The question for administrators of the nation’s roughly 6,000 colleges and 100,000 schools is not whether to reopen in August, but how to do it safely. Most are working overtime to get ready for the surest sign that American life is regaining its rhythm: 70 million students going back to school.

Purdue University, the University of South Carolina, Rice University, Creighton University and the University of Notre Dame will finish in-person classes before Thanksgiving to avoid further spread of COVID-19 during flu season. Vanderbilt University will require face masks in classrooms. To make social distancing easier, colleges are rescheduling classrooms usually empty in early mornings, evenings, weekends and summer. Concerts and parties are out. Grab-and-go meal options, flu shots, and temperature checks are in. Almost all of Tennessee’s 127 higher education institutions will open in person, but they want governments to create liability protection against being sued if a student becomes sick. Campuses will offer more online courses. Bucking the trend, California’s state system will offer most of its courses only online.
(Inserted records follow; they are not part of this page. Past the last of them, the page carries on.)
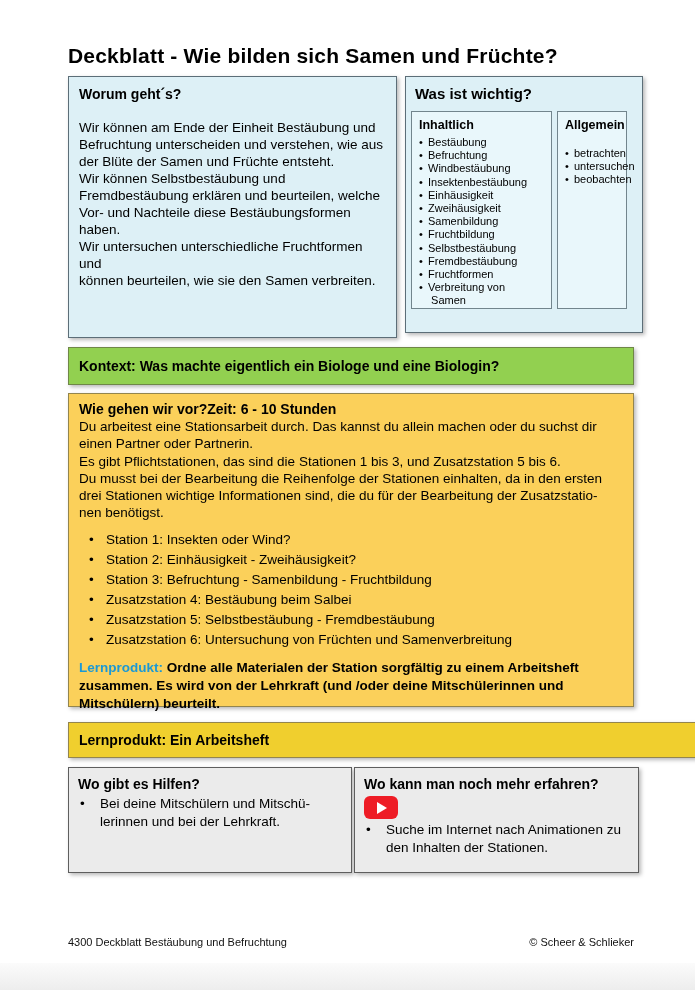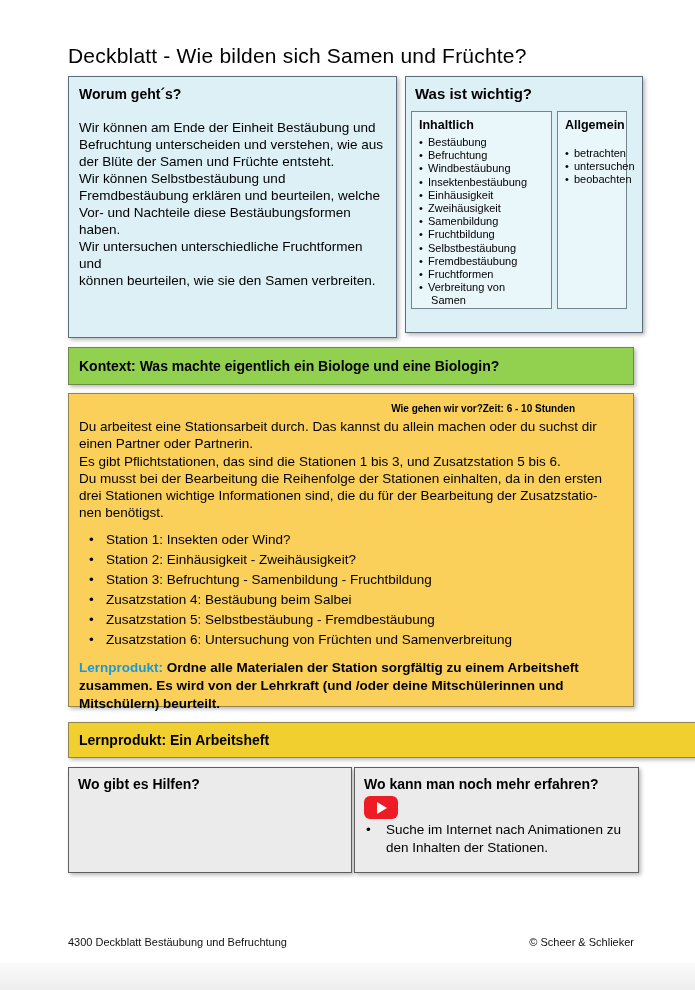"Deckblatt - Wie bilden sich" .doc-title { font-weight: normal -> bold }
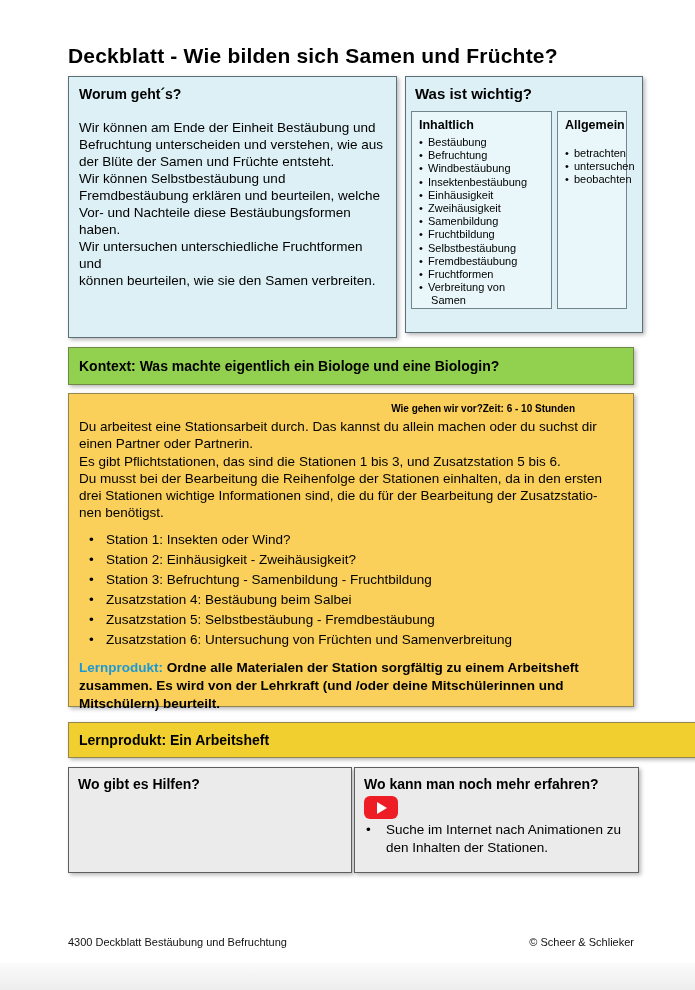"Wie gehen wir vor?" .vorgehen-header { font-size: 10px -> 14px; justify-content: flex-end -> flex-start }
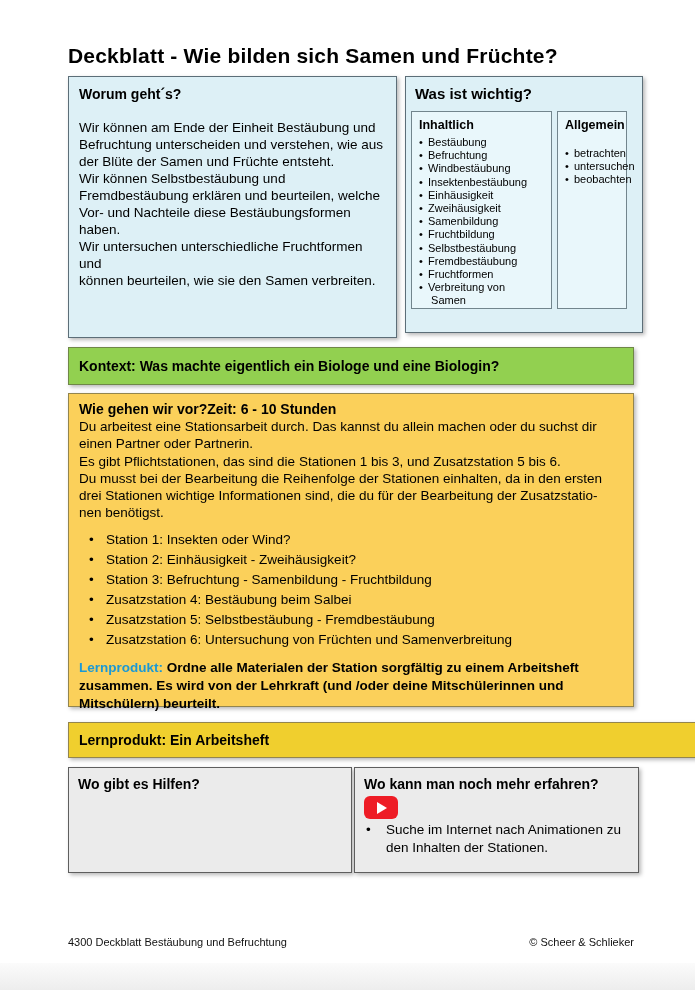"Bei deine Mitschülern und Mitschü-" ul.graylist { html: none -> <ul> <li>Bei deine Mitschülern und Mitschü- lerinnen und bei der Lehrkraft.</li> </ul> }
Schools for K-12 students will modify bus routes, use distance learning and emphasize hygiene, as Miami-Dade County is doing. Plans will vary depending on community characteristics and the prevalence of the virus. Government and unions should relax rules to give schools more flexibility to revise the academic calendar, stagger class times and adjust class sizes. This week the Centers for Disease Control and Prevention issued an updated set of guidelines for safely going back to college and school.